Structured diff data
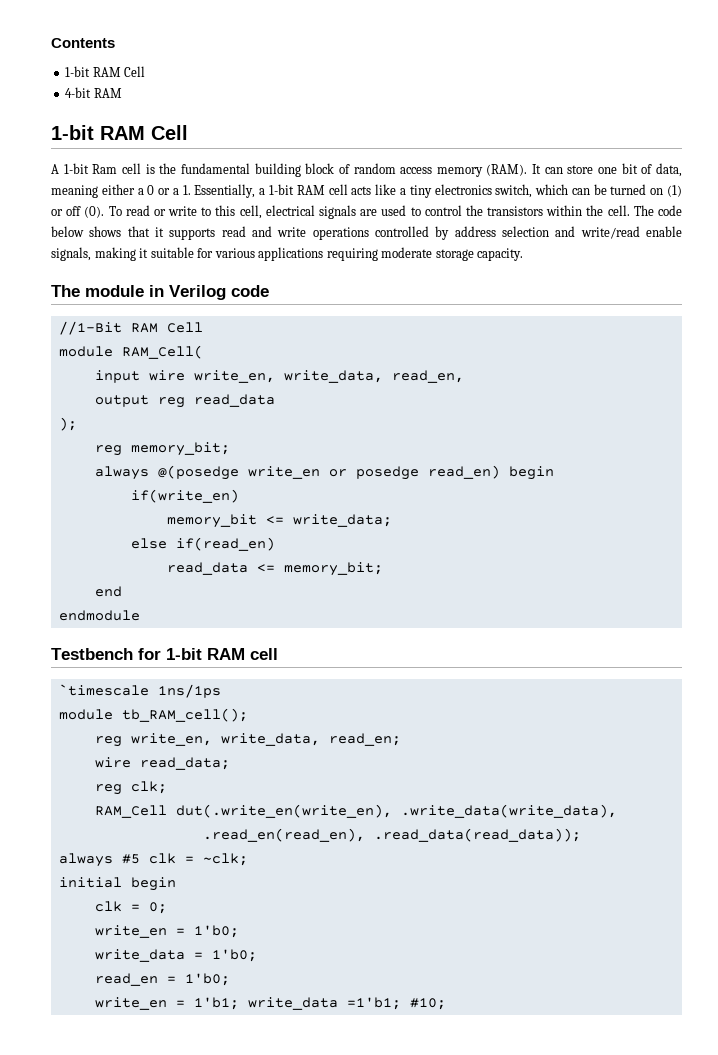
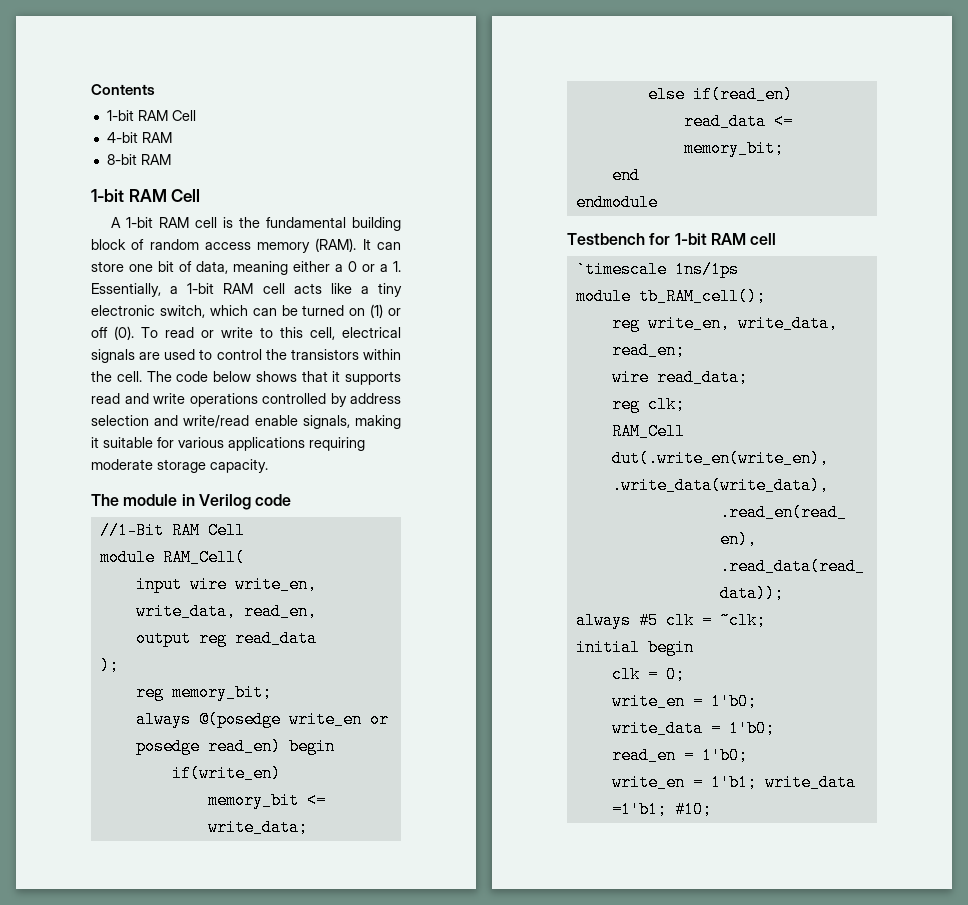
+ 8-bit RAM
- A 1-bit Ram cell is the fundamental building block of random access memory (RAM).
+ A 1-bit RAM cell is the fundamental building block of random access memory (RAM).
- It can store one bit of data, meaning either a 0 or a 1. Essentially, a 1-bit RAM cell acts like a tiny electronics switch, which can be turned on (1) or off (0).
+ It can store one bit of data, meaning either a 0 or a 1. Essentially, a 1-bit RAM cell acts like a tiny electronic switch, which can be turned on (1) or off (0).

- WHAT THE EXERCISE ASKS:
Transcribe exactly and only the lines from the top of the records through the line containing "- It can store", inclusive, and do not copy the pictures.

- SOLUTION TO THE PROBLEM:
+ 8-bit RAM
- A 1-bit Ram cell is the fundamental building block of random access memory (RAM).
+ A 1-bit RAM cell is the fundamental building block of random access memory (RAM).
- It can store one bit of data, meaning either a 0 or a 1. Essentially, a 1-bit RAM cell acts like a tiny electronics switch, which can be turned on (1) or off (0).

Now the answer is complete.